Data to capture per trace

• Full hop list with hop index, host, IP
• Per-hop latency snapshots
• Timeout/missing hops
• Route fingerprint for change detection over time

Data model sketch

latency_traces

• id, target_id, timestamp, trigger_reason, hop_count, route_fingerprint

latency_trace_hops

• trace_id, hop_index, hop_host, hop_ip, latency_ms, timeout

UI

• Trace history view per target
• Route change timeline
• Per-hop latency visualization
• Manual "Run traceroute" button in detail view

Open questions

• Which traceroute method works reliably inside Docker (ICMP, UDP, TCP)?
• Shell-based (traceroute/tracert) vs Python library for parsing?
• Retention policy for trace data (separate from sample retention?)
• How to detect route changes reliably from fingerprints?

Depends on

• Add DOCSight-native always-on latency monitor for PingPlotter-style evidence gathering #194 (Phase 1 - merged)

[itsDNNS]

Update: Smart Capture (shipped in v2026-03-16.1/v2026-03-16.2) provides the trigger infrastructure this issue needs.

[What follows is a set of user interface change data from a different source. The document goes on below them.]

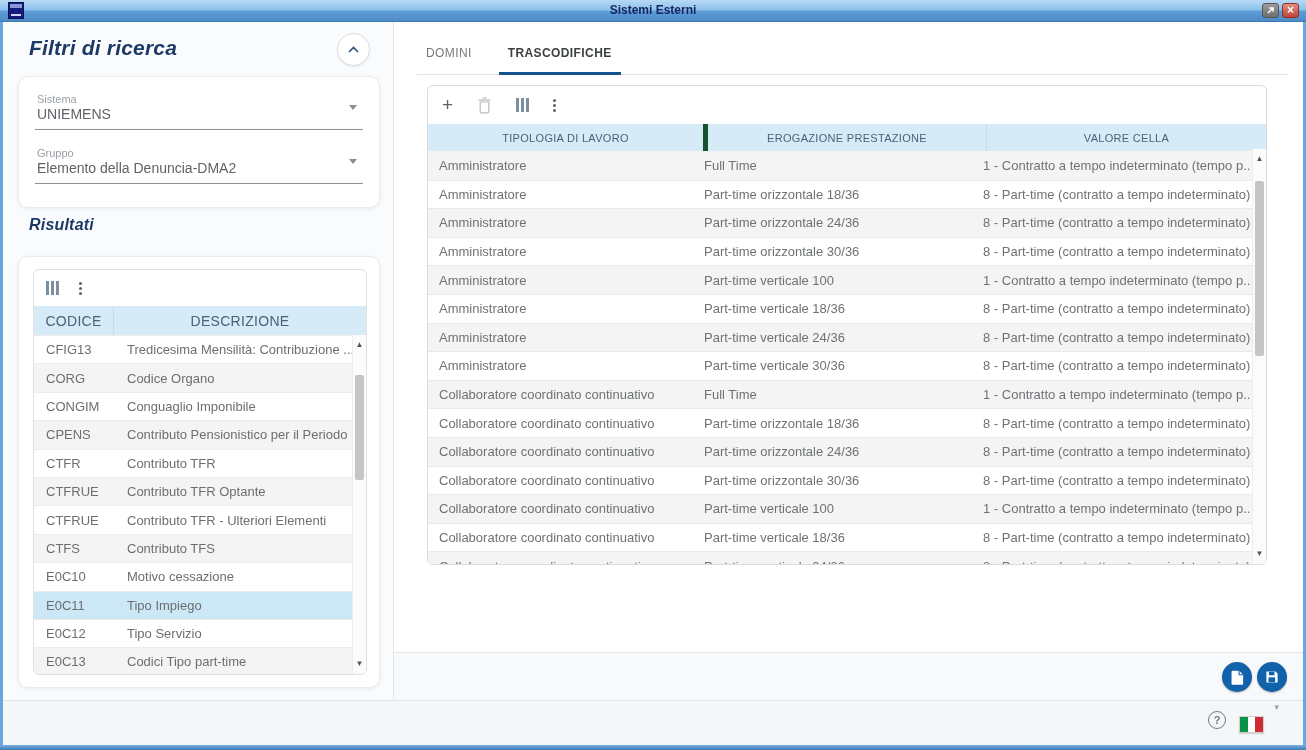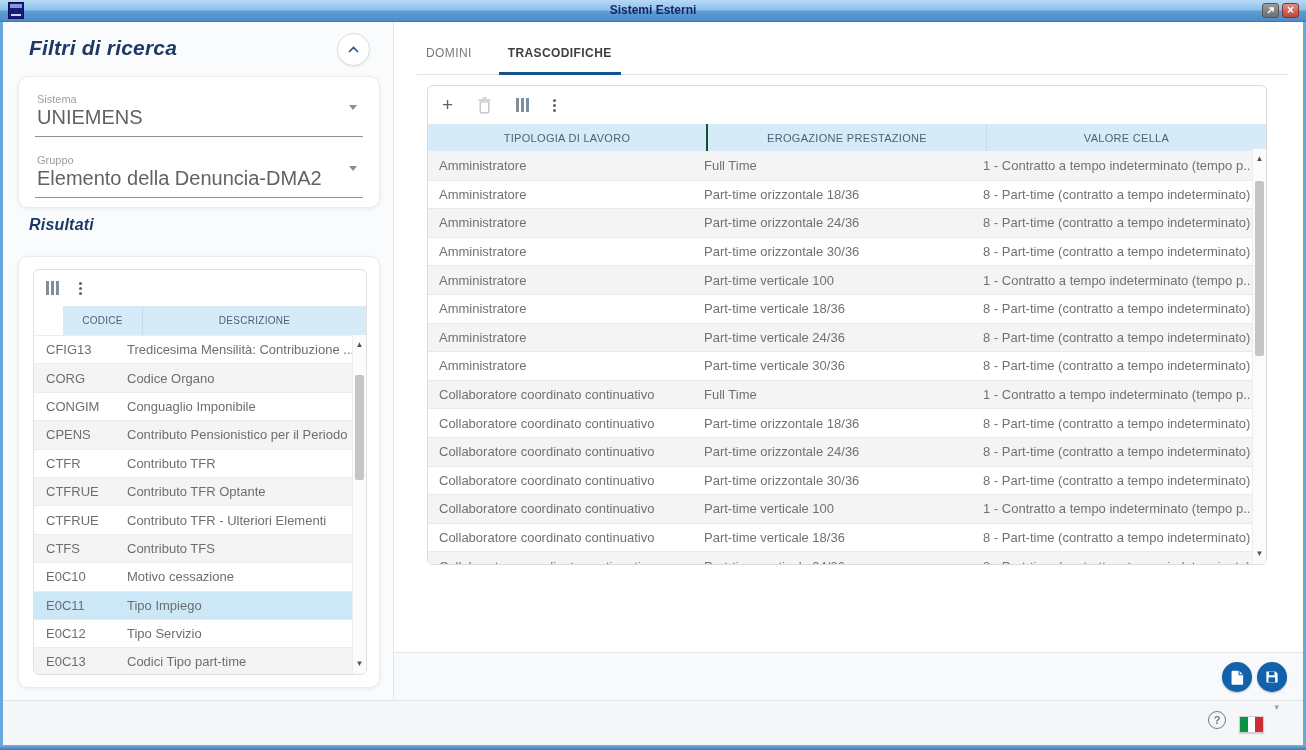--- a/index.html
+++ b/index.html
@@ -37,28 +37,28 @@
   .h-filtri { top:14px; font-size:21px; }
   .h-risultati { top:194px; font-size:16px; }
   .collapse-btn { position:absolute; right:23px; top:11px; width:33px; height:33px; border-radius:50%;
     background:#fff; border:1px solid #dcdfe3; box-shadow:0 1px 2px rgba(0,0,0,.08);
     display:flex; align-items:center; justify-content:center; cursor:pointer; }
 
   .card { background:#fff; border:1px solid #ececee; border-radius:10px; box-shadow:0 1px 4px rgba(0,0,0,.07); }
   .filter-card { position:absolute; left:15px; top:54px; width:362px; height:132px; padding:14px 16px 0 16px; }
   .field { position:relative; border-bottom:1px solid #8f9194; padding:2px 2px 7px 2px; margin-bottom:15px; cursor:pointer; }
   .field-label { font-size:11px; color:#9aa0a6; }
-  .field-value { font-size:20px; color:#5f6368; margin-top:1px; white-space:nowrap; overflow:hidden; }
+  .field-value { font-size:14px; color:#5f6368; margin-top:1px; white-space:nowrap; overflow:hidden; }
   .dd-arrow { position:absolute; right:6px; top:14px; width:0; height:0;
     border-left:4px solid transparent; border-right:4px solid transparent; border-top:5px solid #8a8d91; }
 
   .results-card { position:absolute; left:15px; top:234px; width:362px; height:432px; padding:12px 14px; }
   .ltable { position:relative; width:334px; height:406px; border:1px solid #e0e0e0; border-radius:6px; overflow:hidden; background:#fff; }
   .ltoolbar { height:36px; display:flex; align-items:center; padding-left:12px; gap:20px; }
-  .lheader { height:29px; background:#d7eaf8; display:flex; font-size:10px; color:#4a6377; letter-spacing:.3px;margin-left:29px; }
+  .lheader { height:29px; background:#d7eaf8; display:flex; font-size:14px; color:#4a6377; letter-spacing:.3px; }
   .lheader .hc1 { width:80px; border-right:1px solid #c3dcf0; }
   .lheader .hc2 { flex:1; }
   .lheader div { display:flex; align-items:center; justify-content:center; }
   .lrow { display:flex; height:28.4px; align-items:center; font-size:13px; color:#6b6f72; border-top:1px solid #ececec; cursor:pointer; padding-right:14px; }
   .lrow:nth-of-type(even) { background:#f4f4f4; }
   .lrow.selected { background:#cce7f6; }
   .lc1 { width:80px; padding-left:12px; white-space:nowrap; overflow:hidden; }
   .lc2 { flex:1; padding-left:13px; white-space:nowrap; overflow:hidden; }
 
   
@@ -80,21 +80,21 @@
   
   .tabbar { position:absolute; left:23px; right:14px; top:8px; height:45px; border-bottom:1px solid #e4e4e4; display:flex; gap:18px; }
   .tab { padding:0 9px; height:45px; line-height:47px; font-size:12px; letter-spacing:.4px; color:#75787b; cursor:pointer; }
   .tab.active { color:#3c4043; font-weight:bold; border-bottom:3px solid #16548f; }
 
   .xtable { position:absolute; left:33px; top:63px; width:840px; height:480px; border:1px solid #dcdcdc; border-radius:6px; background:#fff; overflow:hidden; }
   .xtoolbar { height:38px; display:flex; align-items:center; padding-left:14px; gap:24px; }
   .trash-icon svg { display:block; }
   .xheader { height:27px; background:#d7eaf8; display:flex; font-size:11px; color:#4a6377; letter-spacing:.3px; }
   .xheader div { display:flex; align-items:center; justify-content:center; }
-  .xheader .hc1 { width:280px; border-right:2px solid #14532d; }
+  .xheader .hc1 { width:280px; border-right:5px solid #14532d; }
   .xheader .hc2 { width:279px; border-right:1px solid #c3dcf0; }
   .xheader .hc3 { flex:1; }
   .xrow { display:flex; height:28.6px; align-items:center; font-size:13px; color:#6e7275; border-top:1px solid #e9e9e9; cursor:pointer; padding-right:15px; }
   .xrow:first-of-type { border-top:none; }
   .xrow:nth-of-type(odd) { background:#f4f4f4; }
   .xc1 { width:270px; padding-left:11px; white-space:nowrap; overflow:hidden; }
   .xc2 { width:279px; padding-left:6px; white-space:nowrap; overflow:hidden; }
   .xc3 { flex:1; padding-left:6px; white-space:nowrap; overflow:hidden; }
   .x-sbar { top:63px; bottom:0; }
   .x-sbar .sthumb { top:32px; height:175px; }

The Connection Monitor is already wired into the Smart Capture engine (#245). Events like cm_target_unreachable and cm_packet_loss_warning can trigger actions. Currently the only action adapter is Speedtest Tracker, but the adapter interface is designed for exactly this kind of extension.

Proposed approach:

1. Build a TracerouteAdapter as a second Smart Capture action adapter (action_type="traceroute")
2. Register it alongside the existing STT adapter in main.py
3. The adapter executes traceroute on trigger, stores results in latency_traces / latency_trace_hops tables
4. Link completed traces back to the Smart Capture execution via linked_result_id
5. Guardrails, execution history, audit trail, and correlation timeline integration come for free from the existing engine

What this means for the trigger conditions from the issue:

Trigger	Smart Capture coverage
Alert threshold violations (outage, packet loss)	Already wired: cm_target_unreachable, cm_packet_loss_warning
Periodic schedule	Not a Smart Capture pattern, keep as separate collector interval
Route change suspicion	Could be a new event type from Connection Monitor
On-demand from UI	Separate API endpoint, not Smart Capture

So Smart Capture covers the event-triggered bursts, while periodic and on-demand traces stay as standalone features in the Connection Monitor module.